Regarding this claim, U.S. Bank and Fay Servicing asserted—among other no-evidence grounds—that there was no evidence that their alleged wrongful acts caused Gaber damages. See Tex. Fin. Code Ann. § 392.403(a)(2) (setting out as a Debt Collection Act element "actual damages sustained as a result of a violation of this chapter"). The only summary-judgment evidence Gaber attached to his response consisted of copies of the home-equity note attached to White's affidavit and copies of the note he claims were used in prior Rule 736 proceedings. This was insufficient to raise a genuine, material fact issue on damages. And Gaber did not point the trial court to any of U.S. Bank and Fay Servicing's summary-judgment evidence that raised a genuine, material fact issue on damages. See Dyer v. Accredited Home Lenders, Inc., No. 02-11-00046-CV, 2012 WL 335858, at *3 (Tex. App.—Fort Worth Feb. 2, 2012, pet. denied) (mem. op.) (explaining that "even though evidence is before the trial court that, if produced by the nonmovant, would require the court to deny the no-evidence summary judgment," that evidence must be ignored if "it was not pointed out to the trial court by the nonmovant"). The trial court thus did not err by granting summary judgment on Gaber's Debt Collection Act claim.
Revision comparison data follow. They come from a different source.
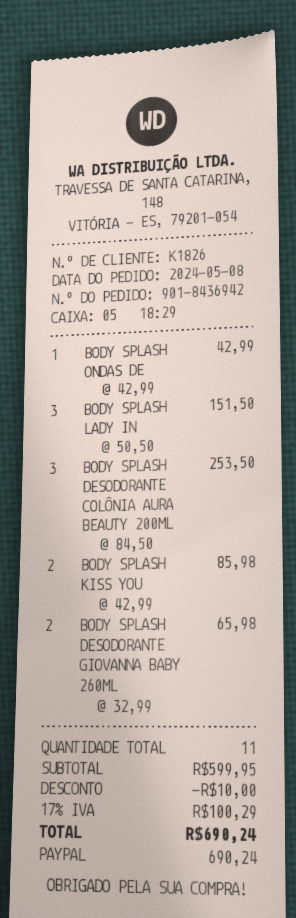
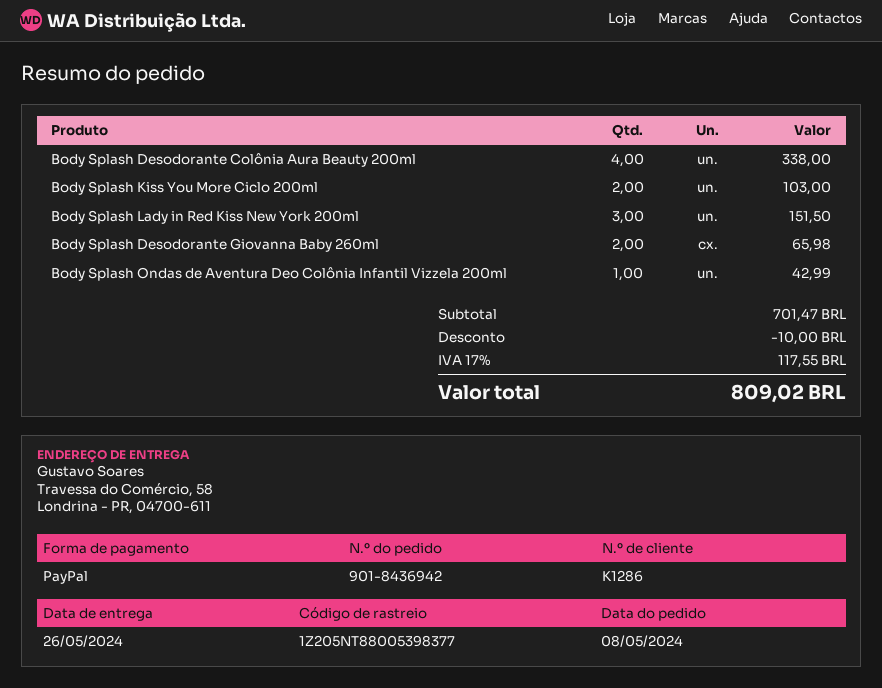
customer number: K1826 -> K1286
BODY SPLASH DESODORANTE COLÔNIA AURA BEAUTY 200ML: 3 for 253.50 -> 4 for 338.00
BODY SPLASH KISS YOU: 2 for 85.98 -> 2 for 103.00
subtotal: 599.95 -> 701.47
tax: 17% = 100.29 -> 17% = 117.55
total: 690.24 -> 809.02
According to Gaber, before the Rule 736 proceeding giving rise to this suit, Wilmington's predecessor in interest had filed a Rule 736 proceeding.
We likewise hold that the trial court did not err by granting summary judgment on Gaber's Property Code claim. In support of this claim, Gaber pleaded that U.S. Bank and Fay Servicing had violated Section 51.002 by sending him default and acceleration notices and by filing the Rule 736 petition because they were not the mortgagee and mortgage servicer, respectively, and thus lacked the capacity to foreclose. See Tex. Prop. Code Ann. § 51.002(b), (d); see also id. § 51.0001(4), (5) (defining "mortgagee" and "mortgage servicer"). As with Gaber's Debt Collection Act claim, U.S. Bank and Fay Servicing asserted—among other no-evidence grounds—that there was no evidence that their alleged Property Code violations caused Gaber to suffer damages, and Gaber failed to produce or point to any evidence that raised a genuine, material fact issue on damages.
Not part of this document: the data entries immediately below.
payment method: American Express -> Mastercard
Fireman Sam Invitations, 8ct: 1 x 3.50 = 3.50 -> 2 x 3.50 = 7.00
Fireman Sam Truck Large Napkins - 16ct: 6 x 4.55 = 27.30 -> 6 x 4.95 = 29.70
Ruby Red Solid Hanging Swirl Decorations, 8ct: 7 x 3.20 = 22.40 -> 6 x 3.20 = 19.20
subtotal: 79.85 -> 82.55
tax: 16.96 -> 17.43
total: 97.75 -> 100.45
We assume without deciding that Property Code Section 51.002 authorizes an independent cause of action. But see Anderson v. CitiMortgage, Inc., No. 4:13CV369, 2014 WL 2983366, at *5 (E.D. Tex. July 2, 2014) ("Under Texas law, there is no independent cause of action for breach of section 51.002. . . . A violation of this section might allow a claim for wrongful foreclosure, but there is no allegation that a foreclosure sale of the Property has occurred." (citations omitted)).
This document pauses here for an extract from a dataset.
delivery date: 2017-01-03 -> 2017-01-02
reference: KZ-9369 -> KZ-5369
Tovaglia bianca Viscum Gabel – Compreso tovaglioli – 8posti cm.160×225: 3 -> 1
Having concluded that the trial court properly granted summary judgment on no-evidence grounds, we need not address whether it erred by granting summary judgment on traditional grounds. See Ridgway, 135 S.W.3d at 600; see also Tex. R. App. P. 47.1. We thus overrule the rest of Gaber's second subissue, and as a result, we overrule Gaber's second issue.
III. Conclusion
Having overruled Gaber's two issues, we affirm the trial court's judgment.